----- Provided data -----

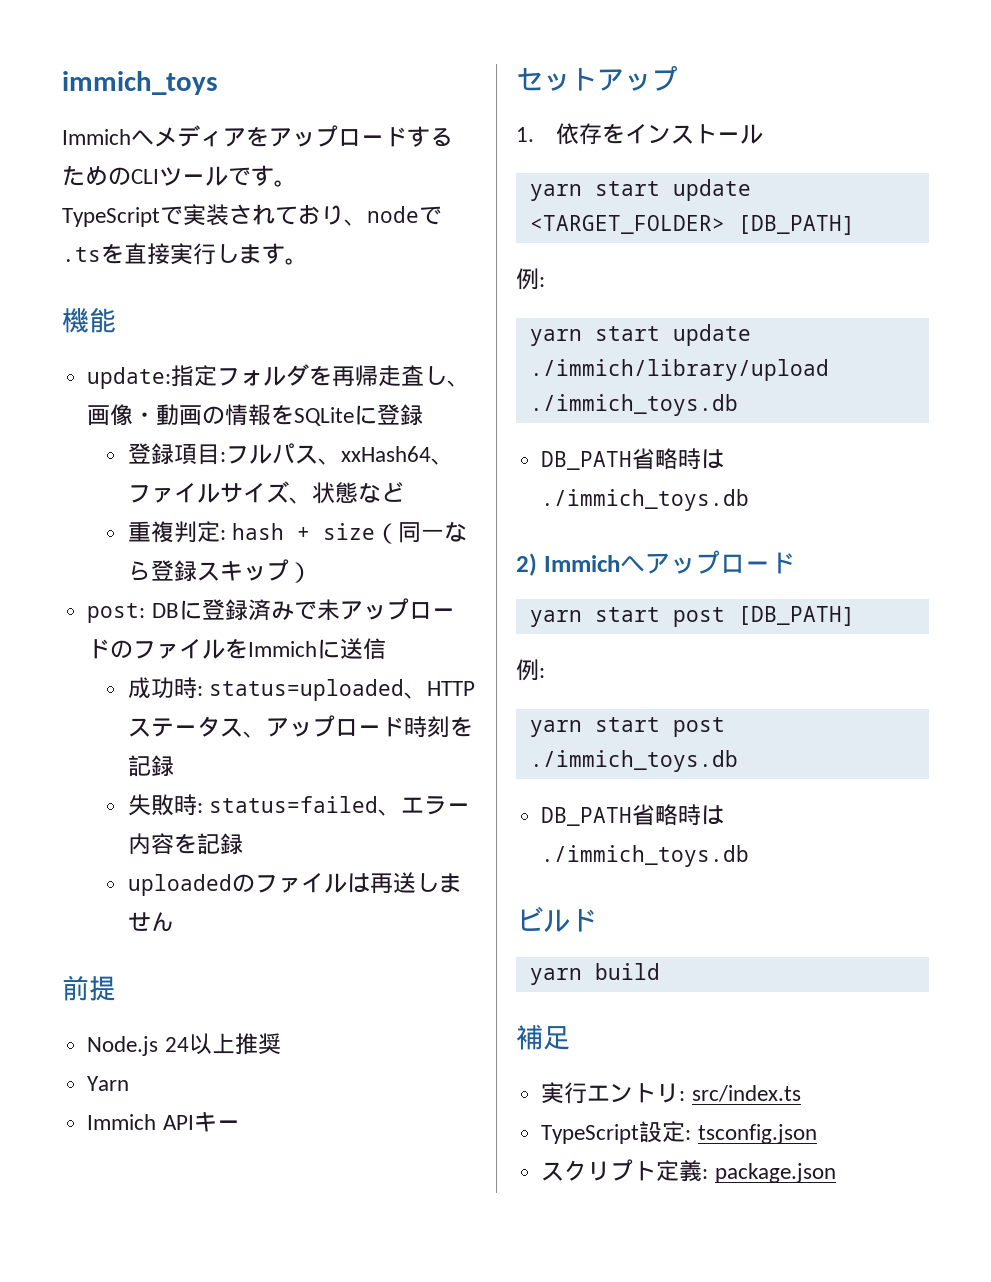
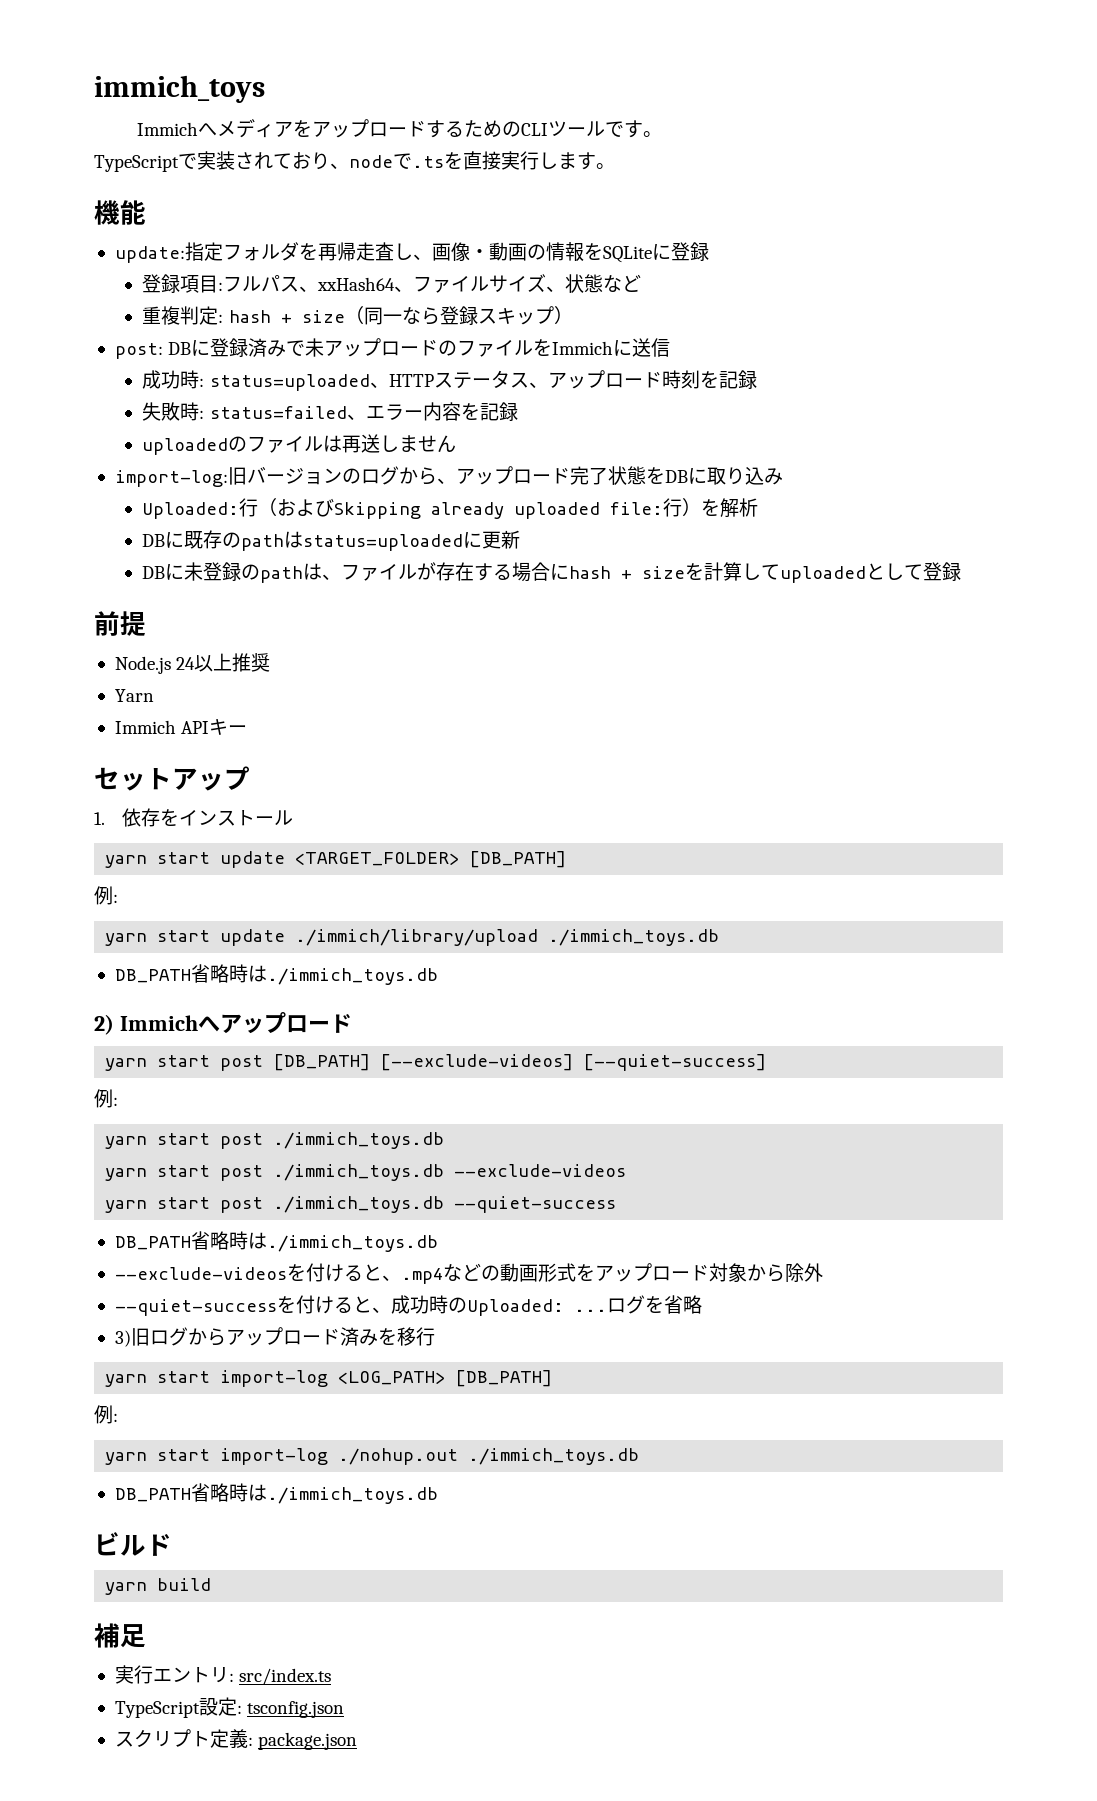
+ import-log:旧バージョンのログから、アップロード完了状態をDBに取り込み
+ Uploaded:行（およびSkipping already uploaded file:行）を解析
+ DBに既存のpathはstatus=uploadedに更新
+ DBに未登録のpathは、ファイルが存在する場合にhash + sizeを計算してuploadedとして登録
- yarn start post [DB_PATH]
+ yarn start post [DB_PATH] [--exclude-videos] [--quiet-success]
+ yarn start post ./immich_toys.db --exclude-videos
+ yarn start post ./immich_toys.db --quiet-success
+ DB_PATH省略時は./immich_toys.db
+ --exclude-videosを付けると、.mp4などの動画形式をアップロード対象から除外
+ --quiet-successを付けると、成功時のUploaded: ...ログを省略
+ 3)旧ログからアップロード済みを移行
+ yarn start import-log <LOG_PATH> [DB_PATH]
+ 例:
+ yarn start import-log ./nohup.out ./immich_toys.db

-----

→ Exercise aim
Everything in the listing must be copied exactly except the pictures.

→ Response
+ import-log:旧バージョンのログから、アップロード完了状態をDBに取り込み
+ Uploaded:行（およびSkipping already uploaded file:行）を解析
+ DBに既存のpathはstatus=uploadedに更新
+ DBに未登録のpathは、ファイルが存在する場合にhash + sizeを計算してuploadedとして登録
- yarn start post [DB_PATH]
+ yarn start post [DB_PATH] [--exclude-videos] [--quiet-success]
+ yarn start post ./immich_toys.db --exclude-videos
+ yarn start post ./immich_toys.db --quiet-success
+ DB_PATH省略時は./immich_toys.db
+ --exclude-videosを付けると、.mp4などの動画形式をアップロード対象から除外
+ --quiet-successを付けると、成功時のUploaded: ...ログを省略
+ 3)旧ログからアップロード済みを移行
+ yarn start import-log <LOG_PATH> [DB_PATH]
+ 例:
+ yarn start import-log ./nohup.out ./immich_toys.db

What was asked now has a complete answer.